Q. : les images de la presse et de la TV montrent des travailleurs qui
lancent des projectiles contre la police...
R. : je ne sais pas de quoi tu parles : qu’espèrent-ils qu’on leur lance ?
Des fleurs ? Tu auras remarqué qu’ils ne montrent pas ce que tire la police
: des balles en caoutchouc et des gaz lacrymogènes de la dernière
génération. Nous sommes des douzaines de camarades à être passés par le
service de traumatologie de l’hôpital de la Vierge du Rocio. Il y en a
plusieurs qui risque de garder des lésions irréversibles aux yeux. La police
arrive avec ses armures, ses masques, ses boucliers, ses autos blindées, ses
caméras cachées, ses petits tanks, ses matraques électriques, ses fusils...
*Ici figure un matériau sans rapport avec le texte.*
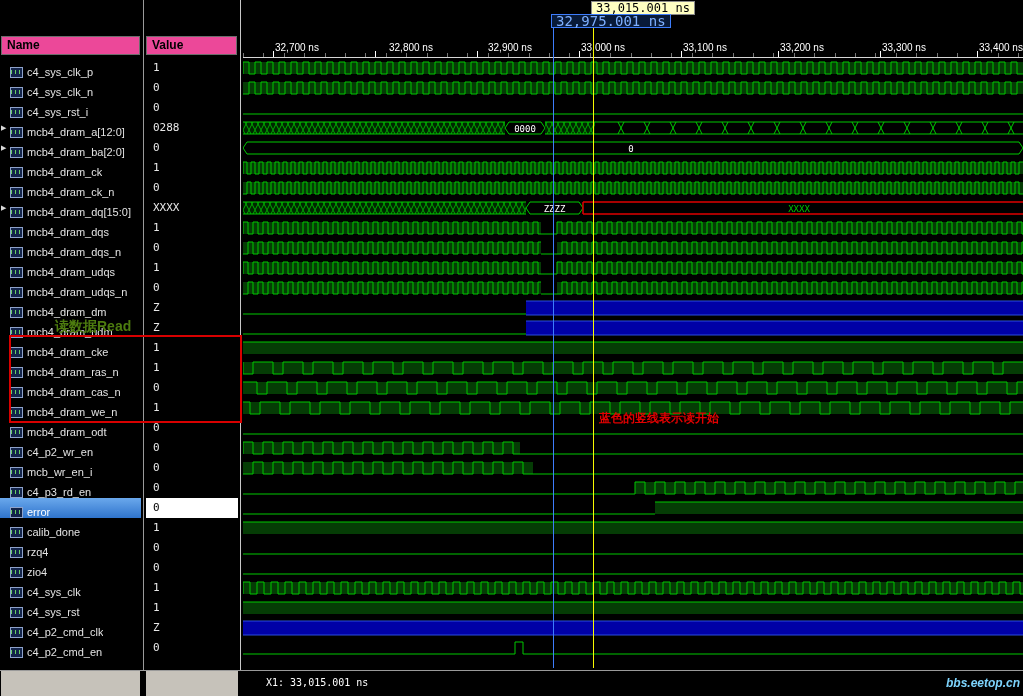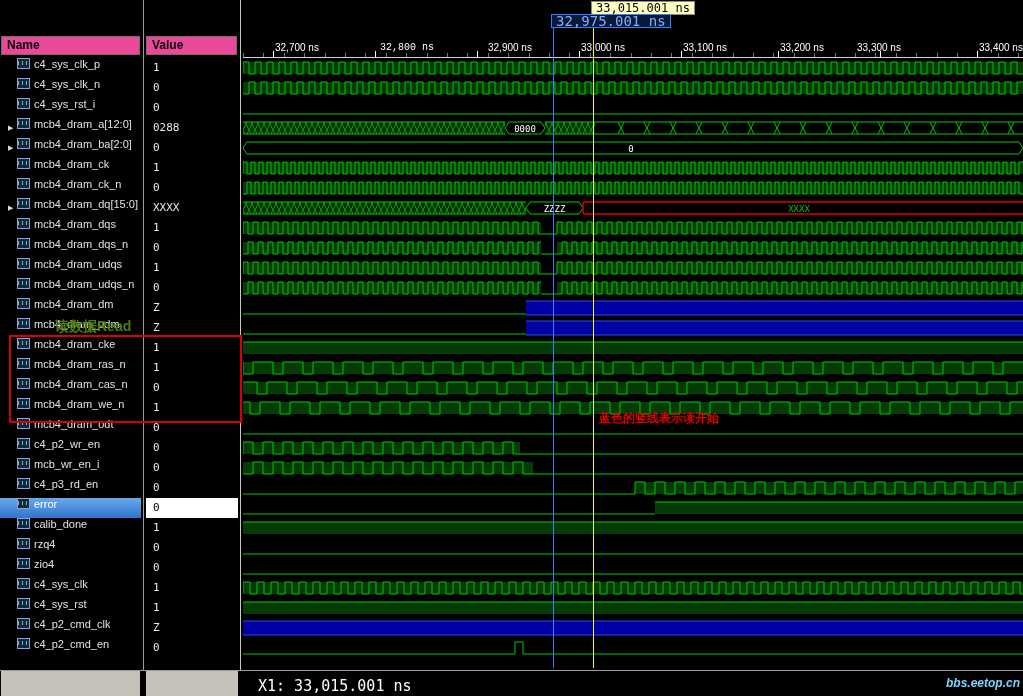--- a/index.html
+++ b/index.html
@@ -285,7 +285,7 @@
         <div class="tick-mark" style="left: 30px;"></div>
         <span class="tick-label" style="left: 32px;">32,700 ns</span>
         <div class="tick-mark" style="left: 132px;"></div>
-        <span class="tick-label" style="left: 137px; font-family: Liberation Mono, monospace;">32,800 ns</span>
+        <span class="tick-label" style="left: 146px;">32,800 ns</span>
         <div class="tick-mark" style="left: 234px;"></div>
         <span class="tick-label" style="left: 236px; margin-left: 9px;">32,900 ns</span>
         <div class="tick-mark" style="left: 336px;"></div>

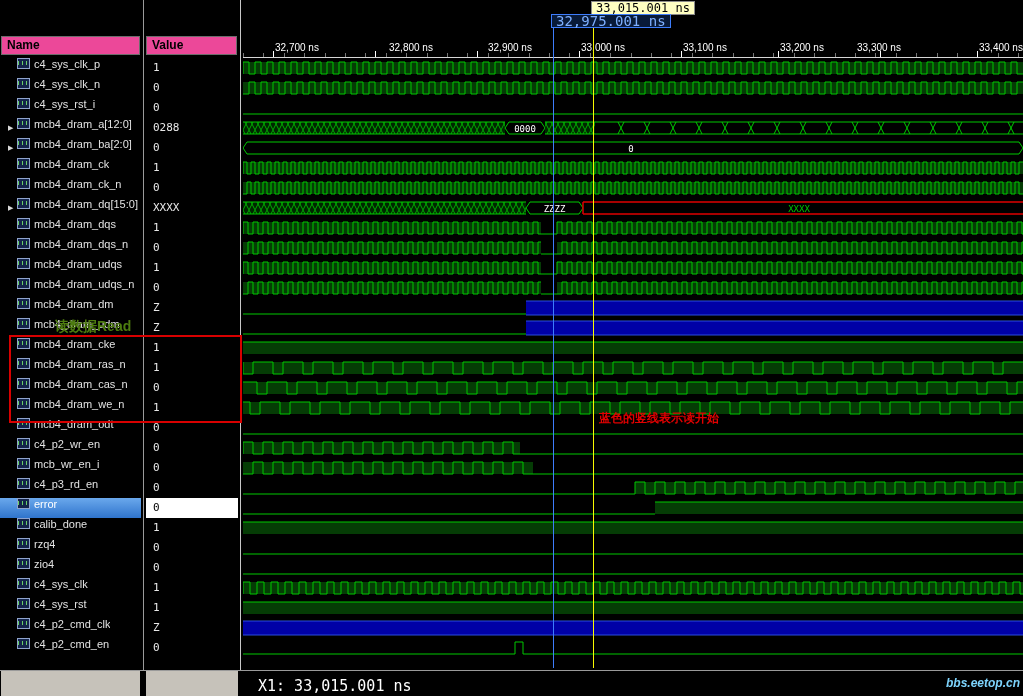--- a/index.html
+++ b/index.html
@@ -295,7 +295,7 @@
         <div class="tick-mark" style="left: 535px;"></div>
         <span class="tick-label" style="left: 537px;">33,200 ns</span>
         <div class="tick-mark" style="left: 637px;"></div>
-        <span class="tick-label" style="left: 614px; text-align: center;">33,300 ns</span>
+        <span class="tick-label" style="left: 639px; text-align: center;">33,300 ns</span>
         <div class="tick-mark" style="left: 734px;"></div>
         <span class="tick-label" style="left: 736px;">33,400 ns</span>
       </div>

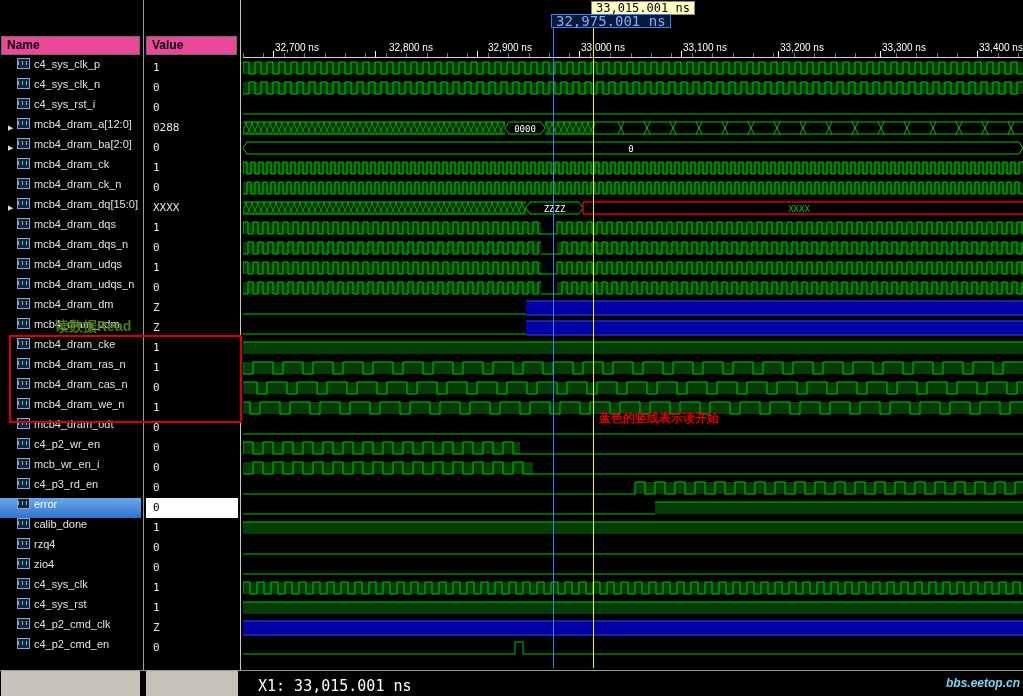--- a/index.html
+++ b/index.html
@@ -23,8 +23,8 @@
   #names,#values,#waves{position:absolute;top:58px;left:0;right:0}
 
   
-  .nrow{height:20px;display:flex;align-items:flex-start;color:#e2e2e2;font-size:11px;
-        white-space:nowrap;overflow:hidden;padding-left:8px;box-sizing:border-box}
+  .nrow{height:20px;display:flex;align-items:flex-end;color:#e2e2e2;font-size:11px;
+        white-space:nowrap;overflow:hidden;padding-left:1px;box-sizing:border-box}
   .nrow.selected{background:linear-gradient(#6aa8ec,#2f74cc);color:#fff}
   .expander{width:9px;flex:0 0 9px;font-size:7px;color:#d8d8d8;line-height:20px}
   .sig-icon{flex:0 0 13px;width:13px;height:11px;margin-right:4px;box-sizing:border-box;

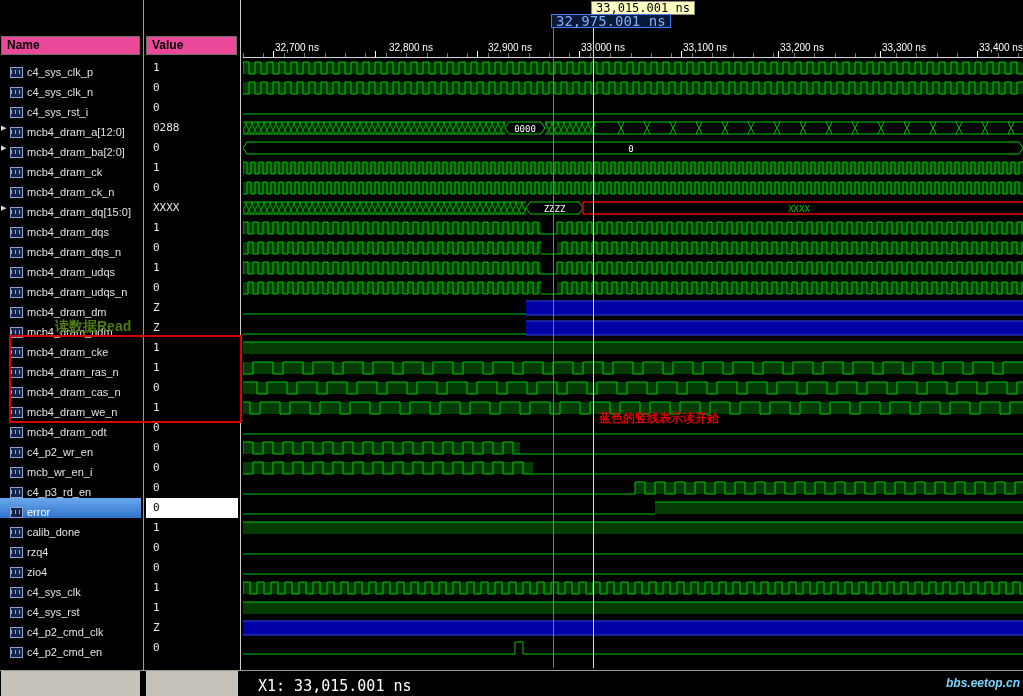--- a/index.html
+++ b/index.html
@@ -63,7 +63,7 @@
 
   
   #status-bar{position:absolute;left:0;top:670px;width:1023px;height:26px;background:#000;border-top:1px solid #9a9a9a;box-sizing:border-box}
-  #status-text{position:absolute;left:258px;top:6px;color:#fff;font-size:15px;font-family:"DejaVu Sans Mono",monospace}
+  #status-text{position:absolute;left:266px;top:6px;color:#fff;font-size:10px;font-family:"DejaVu Sans Mono",monospace}
   .panel-footer{position:absolute;top:671px;height:25px;background:#c6c2ba;z-index:2}
   #name-footer{left:1px;width:139px}
   #value-footer{left:146px;width:92px}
ils amènent de tout. Ensuite, ils entrent dans l’usine et la ravagent, ils
cassent les clôtures, détruisent des machines, cabossent des véhicules,
cassent des vitres ; ils tirent avec des balles et créent une situation de
terreur. Si on leur donnait l’ordre de nous tuer, ils le feraient. Personne
ne peut dire que nous, les travailleurs ayons agi de façon semblable. Les
seuls policiers qui ont eu des problèmes sont deux qui ont été atteints pas
des fusées venant d’on ne sait où. Mais bon, ce sont des choses qui
arrivent. Ce qui doit rester clair, c’est que nous les travailleurs exerçons
nos droits : le droit de grève, le droit de manifester et de nous exprimer,
le droit au travail, le droit de nous syndiquer, le droit de vivre avec
dignité. Ceux qui veulent réduire ces droits par la violence sont les
représentants de l’État. Qui défend ses droits n’est pas violent.